Commentary Article - (2025) Volume 0, Issue 0
Received: 15-Apr-2025, Manuscript No. IPACLR-25-15679 ; Editor assigned: 17-Apr-2025, Pre QC No. IPACLR-25-15679 (PQ); Reviewed: 28-Apr-2025, QC No. IPACLR-25-15679 ; Revised: 05-May-2025, Manuscript No. IPACLR-25-15679 (R); Published: 14-May-2025
Pre-eclampsia (preE) is a major cause of morbidity and mortality during pregnancy. The causes are poorly understood. Several lines of evidence suggest the endogenous cardiotonic steroid, Marinobufagenin (MBG), as a contributing factor in at least a subset of preE. Since the 1980s, the existence of an “endogenous digitalis-like factor” has been suspected, and antidigoxin antibodies lowered blood pressure and reduced proteinuria in a preE rat model and improved symptoms of preE in a few small clinical trials.
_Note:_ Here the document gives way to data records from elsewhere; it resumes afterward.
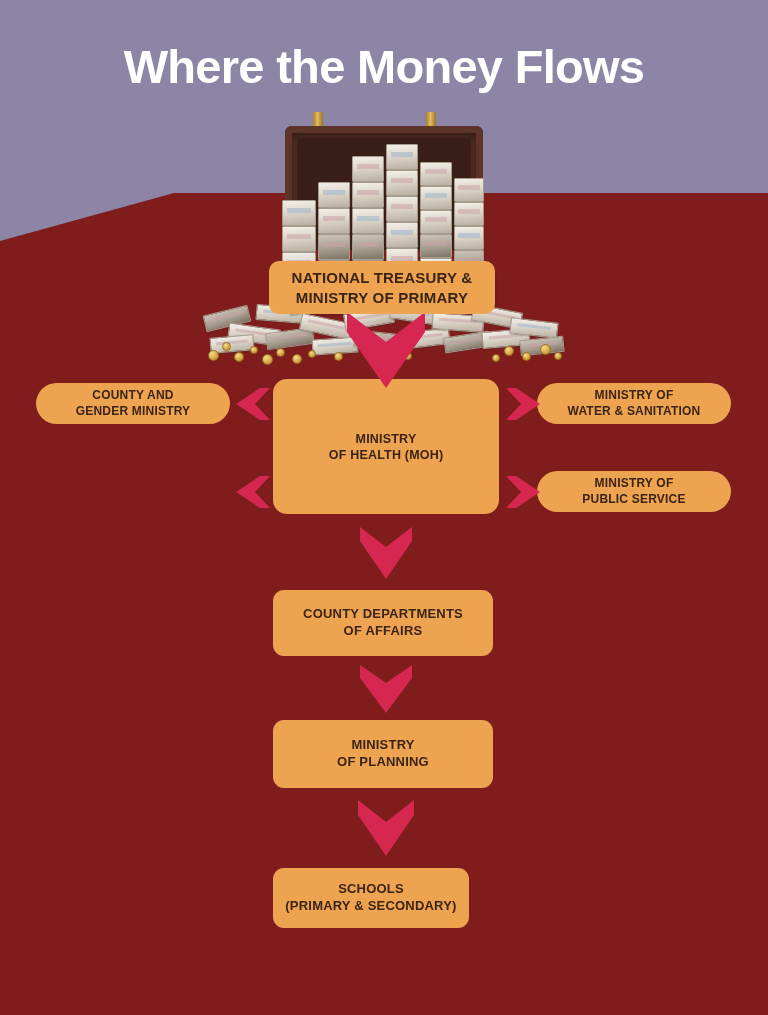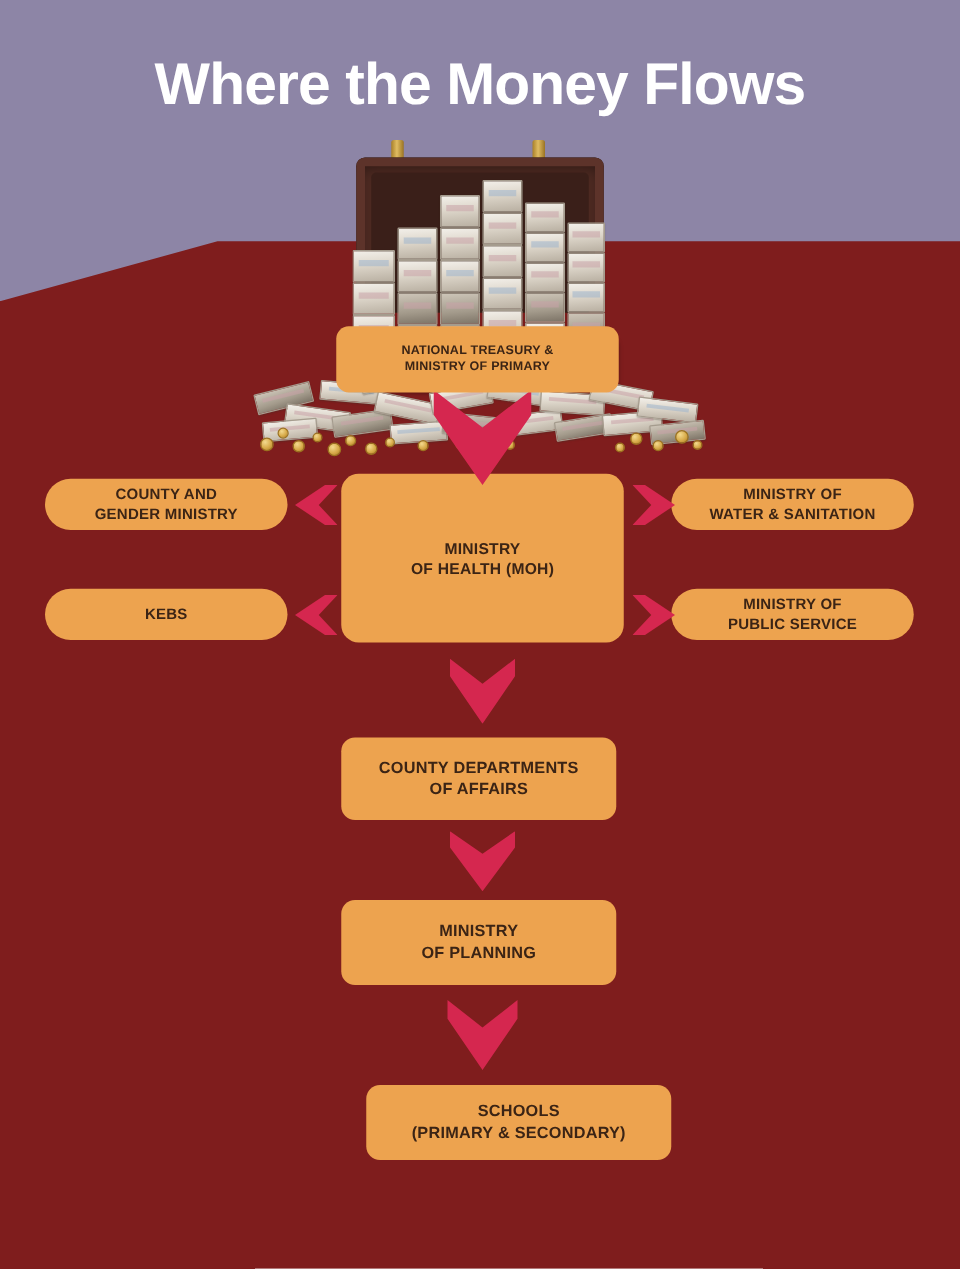--- a/index.html
+++ b/index.html
@@ -175,21 +175,21 @@
     letter-spacing: .2px;
     line-height: 1.28;
   }
 
   .node-treasury {
     left: 269px;
     top: 261px;
     width: 226px;
     height: 53px;
     border-radius: 10px;
-    font-size: 10px;
+    font-size: 15px;
     z-index: 6;
   }
 
   .node-moh {
     left: 273px;
     top: 379px;
     width: 226px;
     height: 135px;
     border-radius: 14px;
     font-size: 12.5px;
@@ -219,25 +219,24 @@
     left: 273px;
     top: 720px;
     width: 220px;
     height: 68px;
     border-radius: 11px;
     font-size: 13px;
   }
   .node-schools {
     left: 273px;
     top: 868px;
-    width: 244px;
+    width: 196px;
     height: 60px;
     border-radius: 11px;
     font-size: 13px;
-    margin-left: 20px;
   }
 
   
   .arrow {
     position: absolute;
     color: #d5274f;
   }
   .arrow svg { display: block; width: 100%; height: 100%; }
 
   .arrow-treasury-moh { left: 345px; top: 312px; width: 82px; height: 76px; z-index: 5; }
@@ -375,23 +374,20 @@
       <span>OF HEALTH (MOH)</span>
     </span>
   </div>
 
   <div class="node node-side node-youth">
     <span>
       <span>COUNTY AND</span><br>
       <span>GENDER MINISTRY</span>
     </span>
   </div>
-  <div class="node node-side node-kebs">
-    <span>KEBS</span>
-  </div>
 
   <div class="node node-side node-water">
     <span>
       <span>MINISTRY OF</span><br>
       <span>WATER &amp; SANITATION</span>
     </span>
   </div>
   <div class="node node-side node-public">
     <span>
       <span>MINISTRY OF</span><br>

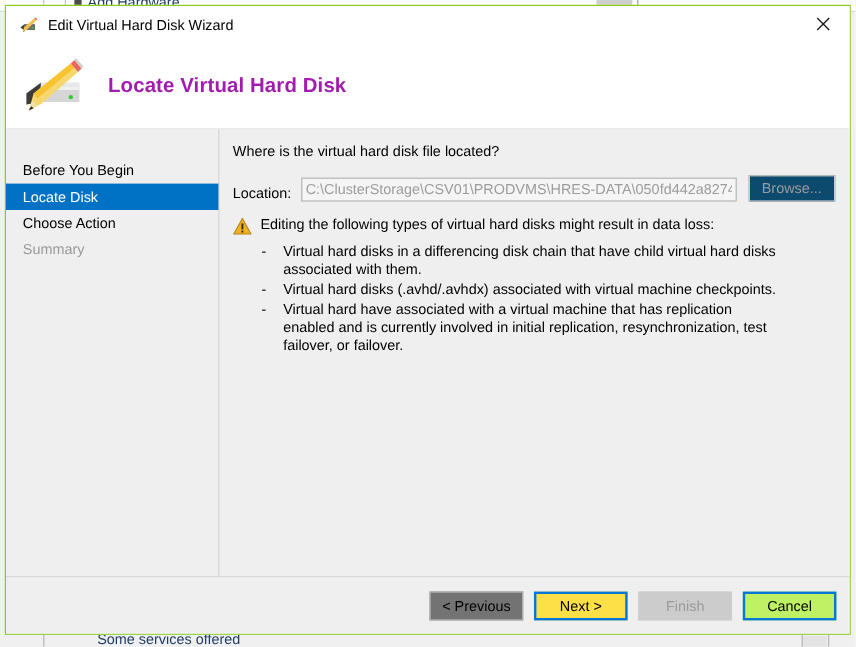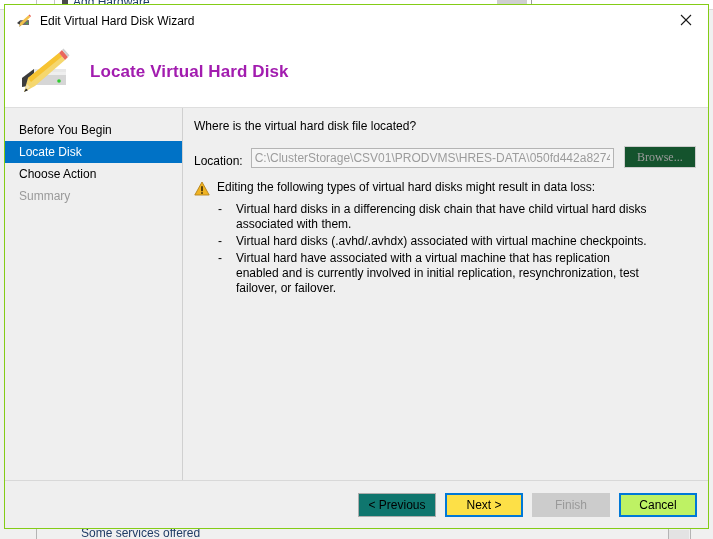--- a/index.html
+++ b/index.html
@@ -147,21 +147,21 @@
     display: flex;
     background: #efefef;
     min-height: 0;
   }
   .sidebar {
     width: 178px;
     flex: 0 0 178px;
     background: #efefef;
     border-right: 1px solid #d0d0d0;
     box-sizing: border-box;
-    padding-top: 11px;
+    padding-top: 23px;
   }
   .nav-item {
     height: 22px;
     line-height: 22px;
     padding-left: 14px;
     font-size: 12px;
     color: #000000;
     white-space: nowrap;
     cursor: default;
     box-sizing: border-box;
@@ -207,24 +207,24 @@
     color: #9c9c9c;
     font-family: "Liberation Sans", sans-serif;
     font-size: 12px;
     padding: 0 3px;
     outline: none;
   }
   .browse-btn {
     margin-left: 10px;
     width: 74px;
     height: 22px;
-    background: #14532d;
+    background: #0c4a6e;
     border: 1px solid #cccccc;
     color: #9c9c9c;
-    font-family: Liberation Serif, serif;
+    font-family: Liberation Sans, sans-serif;
     font-size: 12px;
     box-sizing: border-box;
     padding: 0;
   }
 
   .warn-row {
     display: flex;
     align-items: flex-start;
     margin-bottom: 6px;
   }
@@ -276,21 +276,21 @@
     padding-right: 11px;
     box-sizing: border-box;
   }
   .btn {
     width: 78px;
     height: 24px;
     margin-left: 9px;
     font-family: "Liberation Sans", sans-serif;
     font-size: 12px;
     box-sizing: border-box;
-    background: #0f766e;
+    background: #737373;
     border: 1px solid #adadad;
     color: #000000;
     padding: 0;
     cursor: pointer;
   }
   .btn.default {
     border: 2px solid #0078d7;
     background: #fde047;
   }
   .btn.focus-ring {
Following the identification of MBG as the suspected digitalis-like factor by Bagrov and co-workers, a polyclonal MBG antiserum was shown to normalize blood pressure in a rat model of preE. Similar results were obtained with a mouse monoclonal Ab to MBG, 3E9. In this study, human anti-MBG monoclonal antibodies were identified by panning a human phage library and by humanizing the 3E9 murine antibody. The humanized antibody was chosen as a lead for further development as a potential therapeutic for preE. The humanized antibody was shown to reduce inhibition of proliferation induced by MBG in a human Cytotrophoblast (CTB) cell line. In addition, anti-MBG mitigated the effects of MBG on migration and invasion by CTB cells. CTB cells in culture secrete angiogenic factors. MBG at 1nM or higher concentrations decreased the pro-angiogenic factors Vascular Endothelial Growth Factor (VEGF) and Placental Growth Factor (PlGF), while increasing secretion of anti-angiogenic soluble Fms-like tyrosine kinase 1 (sFlt-1) and Soluble Endoglin (sENG). Pretreatment with the anti-MBG antibody reduced the effects of MBG on all four angiogenic factors studied.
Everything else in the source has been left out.